Two years later, Osaka was faced with a similar situation at the new Louis Armstrong Stadium, but triumphantly outlasted the oncoming Aryna Sabalenka, 6-3, 2-6, 6-4, who even had the advantage over Osaka, who was down 5-4 and at match point.
Again, Osaka cried. This time, though, they were tears of relief, joy, and accomplishment.
“I don’t know, you tell me,” the entertaining Osaka – fresh off earning a bid to her first Grand Slam Quarterfinal – told BQE Media with a laugh when asked how much she feels she’s grown since the Keys collapse.
“I mean, for once in my life, I actually think that I was the player with more experience, which is very odd for me to say,” she added.
Still over a month away from turning 21, the 5-foot-11 Osaka turned pro in September of 2013, and is already a veteran on the Women’s Tennis Association circuit after making her main draw debut in July of 2014 at age 16.
Even so, it’s not often Osaka is the veteran on the court, which she admits is a welcome change.
“I feel like there were moments that I kind of knew what to do,” she said. “Maybe since she’s [Sabalenka] so young, she was a little bit hesitant. So yeah, I mean, I feel like I learned a lot from the match I played here two years ago, which people keep bringing up. I’m grateful I had that experience.”
The Keys clash was part of her coming-out party, lasting all of 2016, and earned Osaka WTA Newcomer of the Year honors. She joins former winners Venus and Serena Williams, the latter of whom Osaka considers her idol, and who she defeated in straight sets this past March in the Miami Open.

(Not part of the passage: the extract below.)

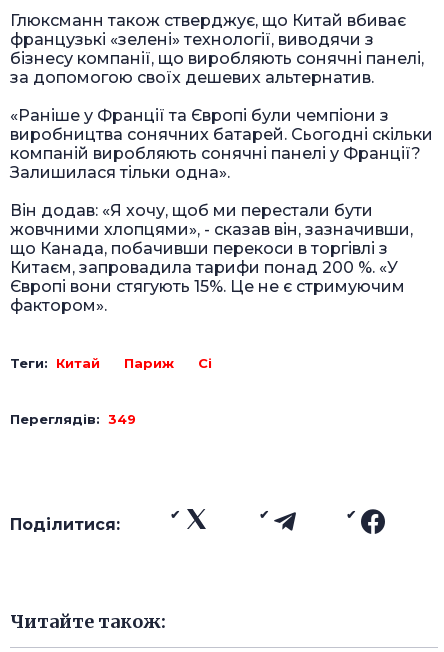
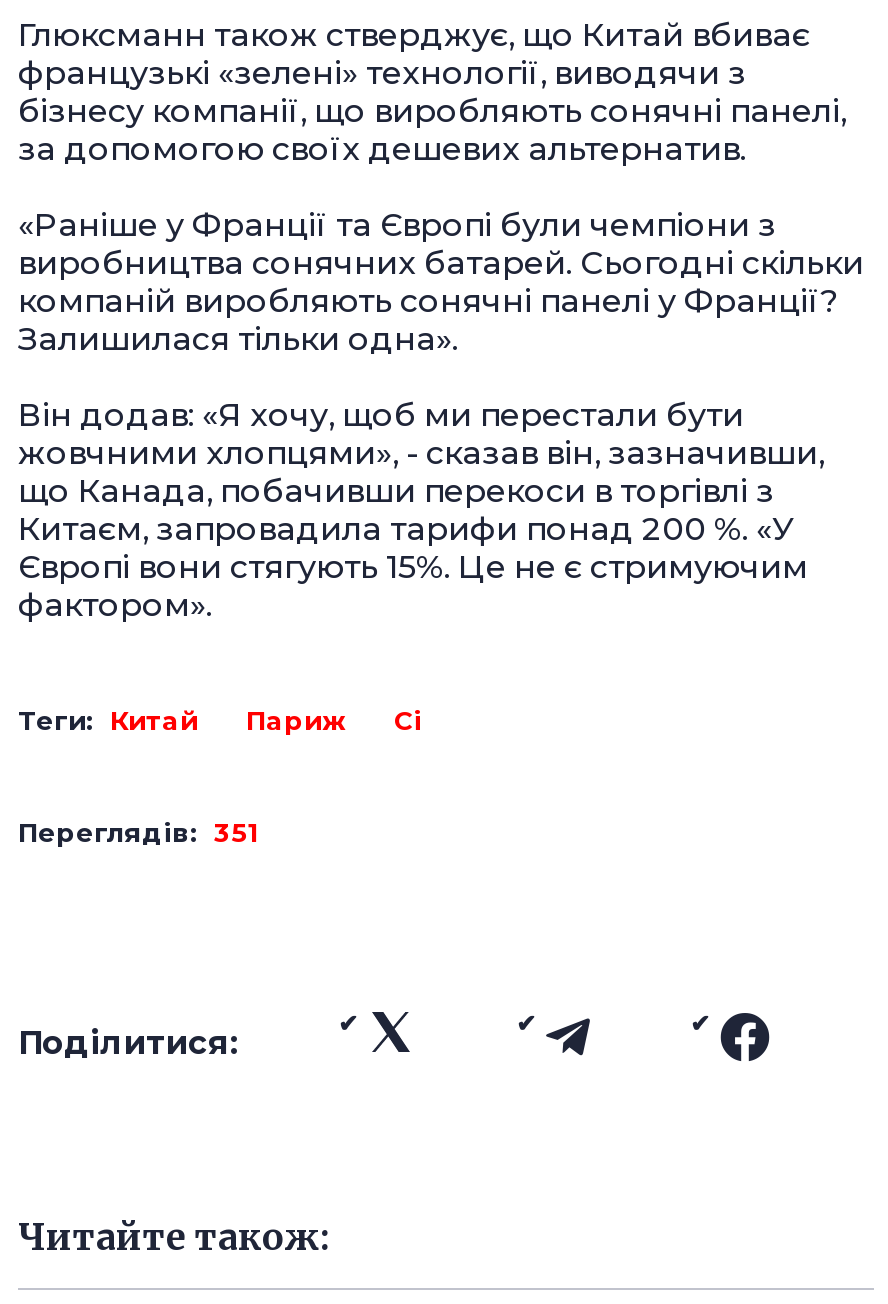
[10,411,136,427] Переглядів: 349 -> [18,816,260,848] Переглядів: 351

Perhaps it’s only fitting that this summer’s US Open marks Osaka’s best performance at a major to date. Her father, Haitian-born Leonard Francois, attended college at NYU before moving to Japan, where he met Osaka’s mother.
Born in Osaka, Japan, the rising star moved to America at three years old, primarily growing up in Florida, but also at times in and around NYC.
Part of her childhood was spent on Long Island, a short trip away from the USTA Billie Jean King National Tennis Center, which she frequented as a kid. Her and older sister Mari – also a professional tennis player – even practiced and played on US Open soil.
The younger Osaka posted a photo on her Instagram standing in front of the famed globe in Flushing Meadows Park days before the tournament captioned: “I used to run around here when I was little.”
“I’ve always dreamed of playing here and going to the quarterfinals and further, so I’m just glad I could do one of my goals,” she said. “Every time I play a Grand Slam, people ask me if I’m going to go farther than the third round.
“Then in the Australian Open, I went to the fourth round, then people said, ‘Are you going to go farther than that or is this where you’re going to stop?’” she added.
On Wednesday the plan is to go even further. She’ll look to re-capture that level of enjoyment she experienced as a child and this past Monday. Her opponent? An un-seeded Lesia Tsurenko, a veteran with over a decade of experience and the lone WTA singles athlete remaining without a number next to her name.
She defeated second-seeded Caroline Wozniacki in round two last Thursday.
Osaka – whose only WTA Tournament victory came at the BNP Paribas Open this past March – has been incredible, losing her only set at the US Open to Sabalenka on Monday, two days after winning 6-0, 6-0 against Aliaksandra Sasnovich.
The 20th seed Osaka likely enters as the favorite in the quarterfinal as the tennis world keeps its eye out for the birth of a possible new superstar in Queens.